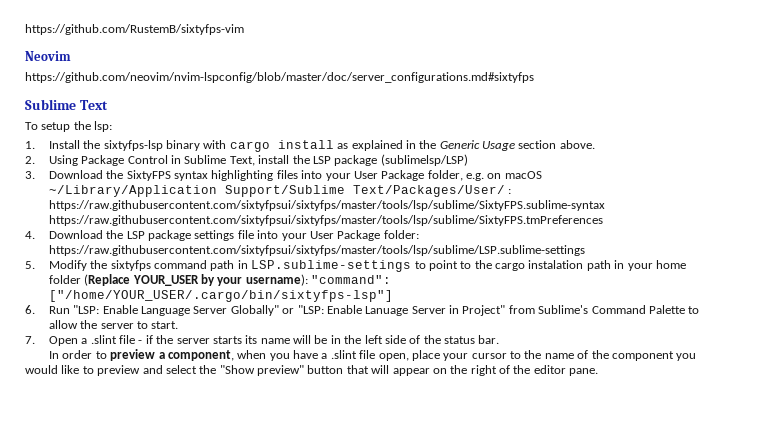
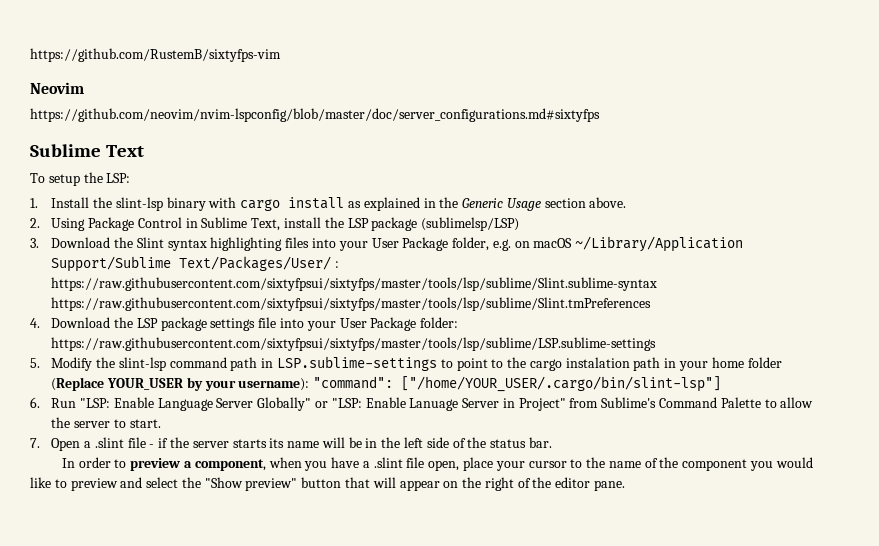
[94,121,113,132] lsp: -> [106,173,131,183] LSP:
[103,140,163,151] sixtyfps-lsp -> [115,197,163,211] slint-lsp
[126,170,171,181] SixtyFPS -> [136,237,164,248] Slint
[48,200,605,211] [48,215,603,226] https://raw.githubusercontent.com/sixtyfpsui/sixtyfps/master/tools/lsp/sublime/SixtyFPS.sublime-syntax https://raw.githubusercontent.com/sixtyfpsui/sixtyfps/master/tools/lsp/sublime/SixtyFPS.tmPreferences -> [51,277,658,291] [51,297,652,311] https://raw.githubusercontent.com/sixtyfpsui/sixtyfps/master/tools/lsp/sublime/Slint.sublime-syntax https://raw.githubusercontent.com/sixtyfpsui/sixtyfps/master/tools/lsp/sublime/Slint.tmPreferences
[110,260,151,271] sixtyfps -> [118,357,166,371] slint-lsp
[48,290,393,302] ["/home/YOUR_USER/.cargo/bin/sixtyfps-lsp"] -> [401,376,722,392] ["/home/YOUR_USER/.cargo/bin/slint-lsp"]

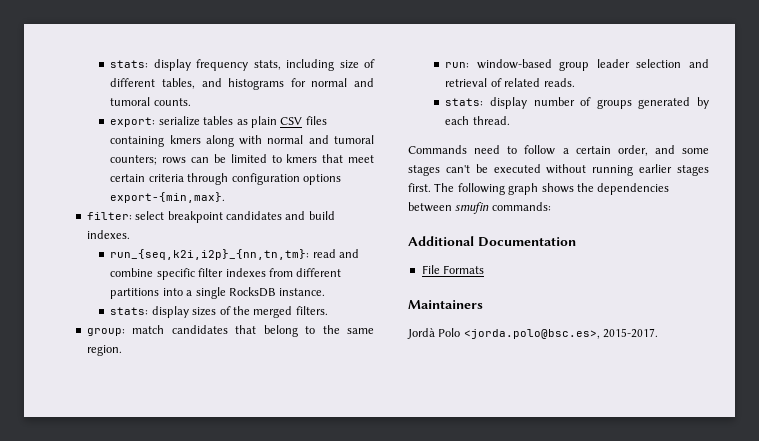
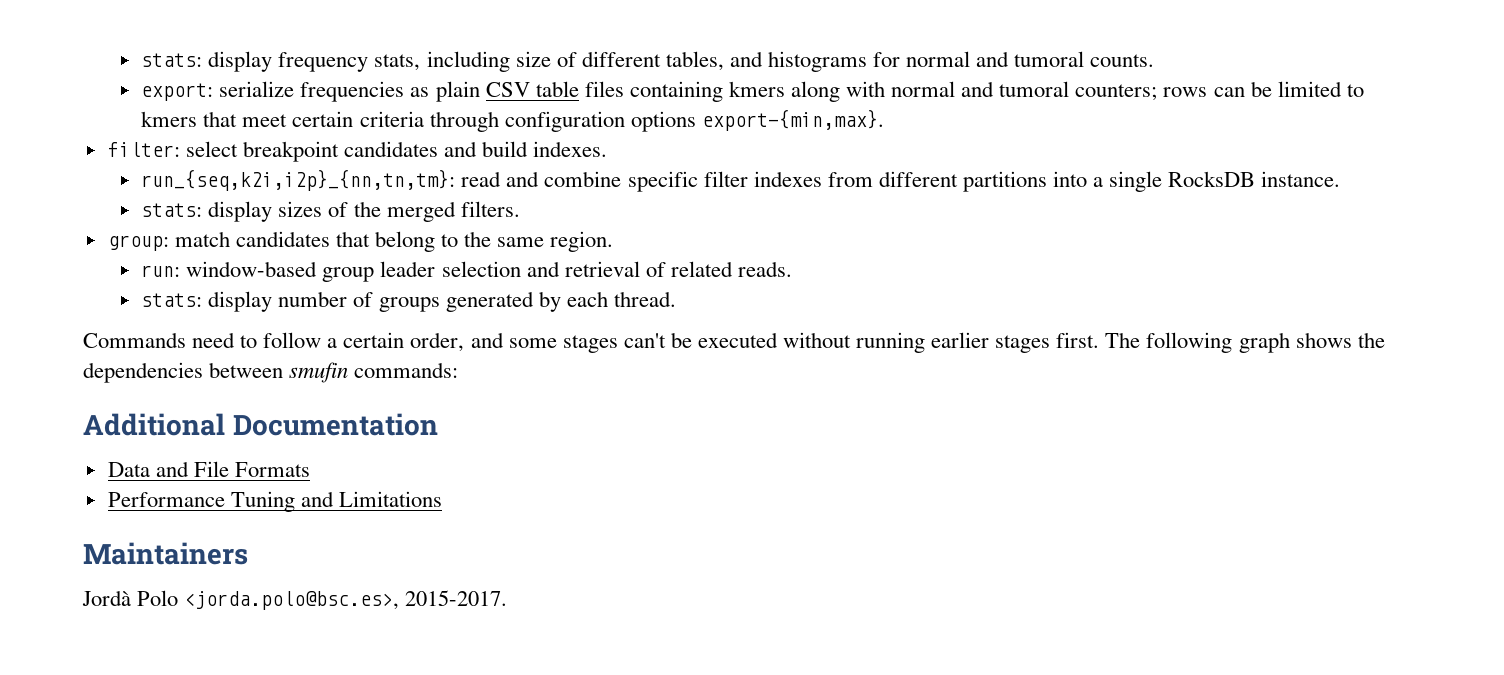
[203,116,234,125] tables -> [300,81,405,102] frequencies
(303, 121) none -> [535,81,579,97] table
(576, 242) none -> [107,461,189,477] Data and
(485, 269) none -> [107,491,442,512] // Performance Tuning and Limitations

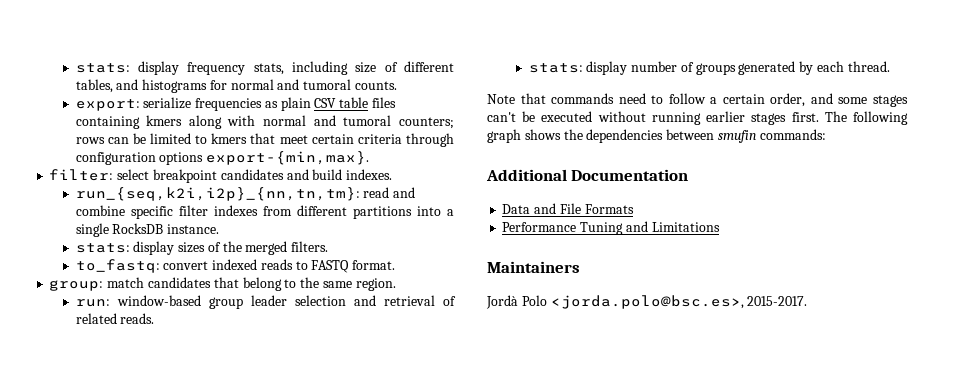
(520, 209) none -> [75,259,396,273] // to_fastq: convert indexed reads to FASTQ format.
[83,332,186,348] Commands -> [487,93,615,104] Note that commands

-------------------------

• WHAT THE TASK REQUIRES
Everything in the data except the pictures must appear in your answer unchanged.

• TASK RESULT
[94,121,113,132] lsp: -> [106,173,131,183] LSP:
[103,140,163,151] sixtyfps-lsp -> [115,197,163,211] slint-lsp
[126,170,171,181] SixtyFPS -> [136,237,164,248] Slint
[48,200,605,211] [48,215,603,226] https://raw.githubusercontent.com/sixtyfpsui/sixtyfps/master/tools/lsp/sublime/SixtyFPS.sublime-syntax https://raw.githubusercontent.com/sixtyfpsui/sixtyfps/master/tools/lsp/sublime/SixtyFPS.tmPreferences -> [51,277,658,291] [51,297,652,311] https://raw.githubusercontent.com/sixtyfpsui/sixtyfps/master/tools/lsp/sublime/Slint.sublime-syntax https://raw.githubusercontent.com/sixtyfpsui/sixtyfps/master/tools/lsp/sublime/Slint.tmPreferences
[110,260,151,271] sixtyfps -> [118,357,166,371] slint-lsp
[48,290,393,302] ["/home/YOUR_USER/.cargo/bin/sixtyfps-lsp"] -> [401,376,722,392] ["/home/YOUR_USER/.cargo/bin/slint-lsp"]

[203,116,234,125] tables -> [300,81,405,102] frequencies
(303, 121) none -> [535,81,579,97] table
(576, 242) none -> [107,461,189,477] Data and
(485, 269) none -> [107,491,442,512] // Performance Tuning and Limitations

(520, 209) none -> [75,259,396,273] // to_fastq: convert indexed reads to FASTQ format.
[83,332,186,348] Commands -> [487,93,615,104] Note that commands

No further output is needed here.